Runaway rents and out-of-reach home prices typify California’s housing landscape.
To ease extreme costs, there are politicians who say they’re increasingly focused on boosting supply. Democratic Lt. Gov. Gavin Newsom is one.
At a forum on March 8, 2018 in Sacramento, Newsom said California must break down barriers to building because it ranks "49th out of 50 in the United States in per capita housing units. Only Utah can lay claim to being lowest in per capita production."
We know building homes in California can be a long, expensive process. But does the state really have the second lowest per capita housing supply in the nation?
We opened the door on a fact check.
Newsom is the frontrunner in a crowded race for California governor.
His campaign spokesman told us the statement is supported by an October 2016 report by the McKinsey Global Institute: "A Tool Kit to Close California’s Housing Gap: 3.5 Million Homes by 2025."
We found the report — which Newsom cited later in his discussion at the forum — confirms the lieutenant governor’s claim.
"California ranks 49th among the 50 US states for housing units per capita," the report said. "Benchmarked against other states on a housing units per capita basis, California is short about two million units. To satisfy pent-up demand and meet the needs of a growing population, California needs to build 3.5 million homes by 2025."
Johnathan Woetzel, a director at the McKinsey Global Institute, said researchers used 2014 data from the U.S. Census Bureau in their analysis.
He said the ranking cited by Newsom compares the ratio of people to housing units in each state. That specific ranking does not measure the pace of housing production over time, as the second part of Newsom’s statement might imply. Woetzel noted, however, that California’s pace of home building has significantly lagged behind other states.
The institute is the business and economics research arm of McKinsey & Company, a worldwide consulting firm.

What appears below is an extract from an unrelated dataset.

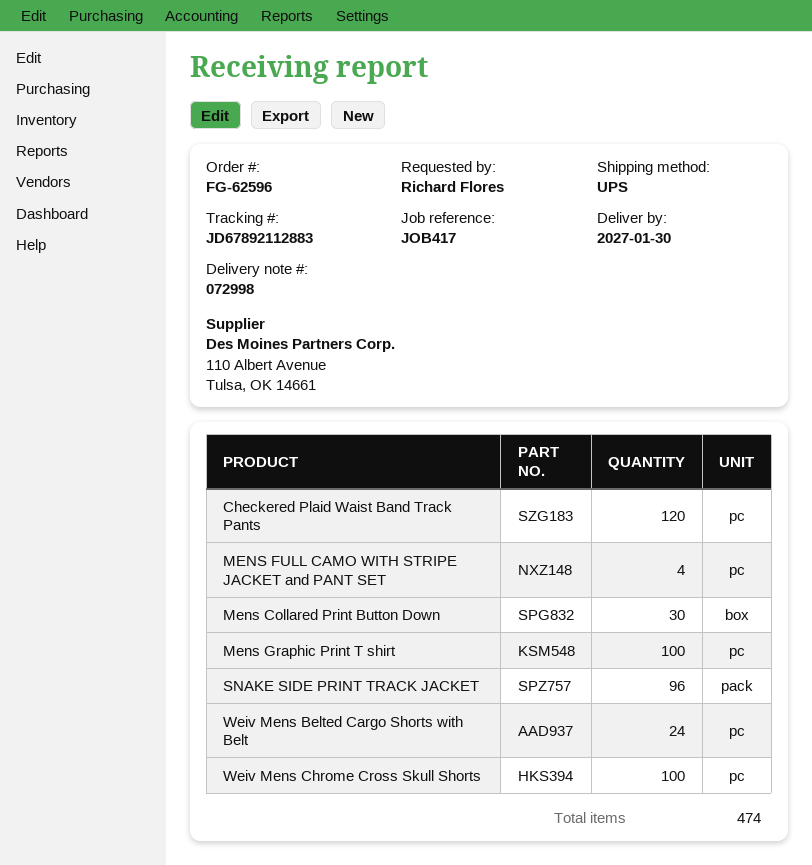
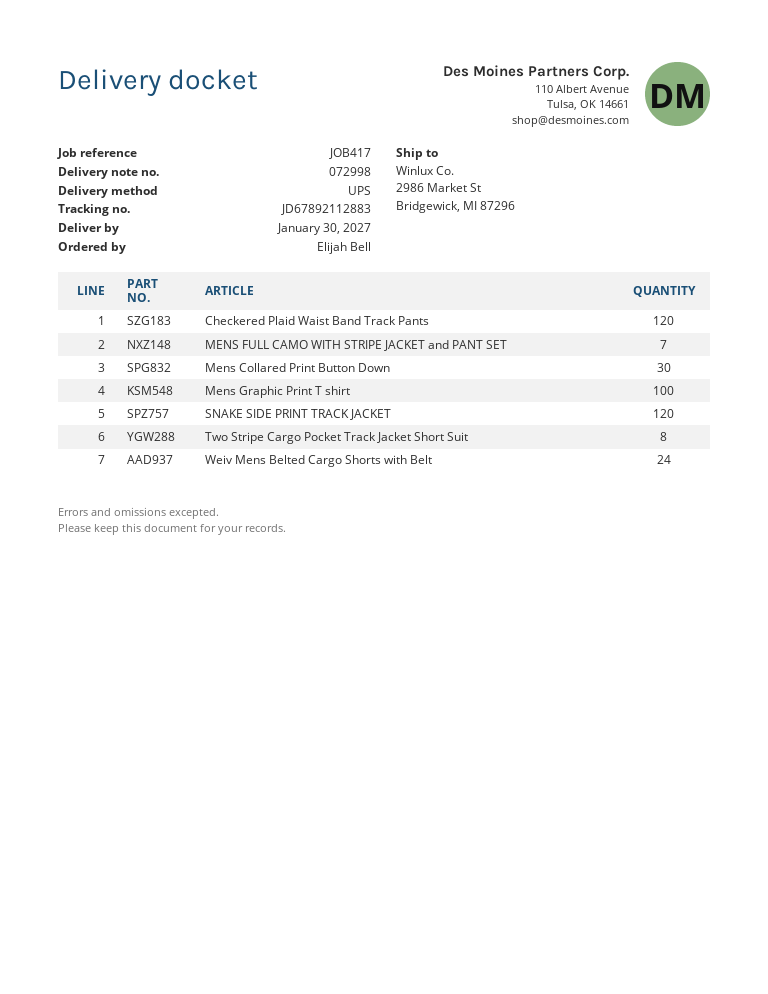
ordered by: Richard Flores -> Elijah Bell
MENS FULL CAMO WITH STRIPE JACKET and PANT SET: 4 -> 7
SNAKE SIDE PRINT TRACK JACKET: 96 -> 120
Weiv Mens Chrome Cross Skull Shorts: 100 -> none
Two Stripe Cargo Pocket Track Jacket Short Suit: none -> 8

Its report found California had 358 housing units per 1,000 people, much lower than the U.S. average of 419 but slightly ahead of Utah’s 347.
SOURCE: McKinsey Global Institute, "A Tool Kit to Close California’s Housing Gap: 3.5 Million Homes by 2025"
Not a new phenomenon
California has long failed to meet its housing needs, according to the report.
"Since the 1970s, the state has added 6.7 million households and 19 million people, but only 6.2 million homes. This means that over a 40-year period, the state added only 325 homes for every 1,000 additional people."
Two outside experts told us the McKinsey report is credible.
Carol Galante, professor of affordable housing and urban policy at UC Berkeley, said California’s low ranking "doesn’t surprise me."
She said California’s housing production is stymied by the state’s complex regulatory system, including the land-use discretion of local governments, combined with the high fees developers must pay and then pass on to buyers.
"The cost of building new housing in California is very expensive," Galante said. "New development has to pay for all of its new infrastructure. That didn’t use to be the case. In the 50s and the 60s and even through the 70s, we had a state system and a federal system that paid for the suburbs to be built through a public infrastructure."
There’s also a problem on the demand side, Galante said, noting that wages aren’t keeping up with the ability to buy new homes.
Jeffrey Michael, director of the Center for Business and Policy Research at the University of the Pacific in Stockton, added that Newsom’s statement "sounds accurate," and that the McKinsey report is credible.
Michael cited California’s regulatory climate as the biggest factor is slowing housing production.
More recent data?
The McKinsey report examined figures from 2014. We couldn’t find more recent data comparing per capita housing units by state.
But we did find the total number of housing units produced in California in each year from 2014 through 2016. And based on the totals, it appears California’s rank near the bottom of per capita housing supply is accurate given the relatively slow building pace, at least compared with pre-Great Recession levels.
For example, California added 69,000 units in 2014; 68,000 in 2015; and 89,000 in 2016, according to the most recent data available from the California Department of Finance, all while the state’s population increased by roughly 300,000 per year.
Those numbers are far less than California’s home building peak of 2005, when 205,000 units were added.
"Before the housing bust, the lowest year on record was 1995, during which just shy of 75,000 units were built," notes a report from the California State Association of Counties.
Lt. Gov. Gavin Newsom recently claimed California ranks "49th out of 50 in the United States in per capita housing units. Only Utah can lay claim to being lowest in per capita production."
Findings from an October 2016 report by the McKinsey Global Institute, using census data from 2014, support Newsom’s statement.
Two independent policy experts affirmed the report and its findings showing the wide gap between California’s housing demand and supply.
There’s nothing significant missing from Newsom’s statement.
We rated his claim True.
TRUE – The statement is accurate and there’s nothing significant missing.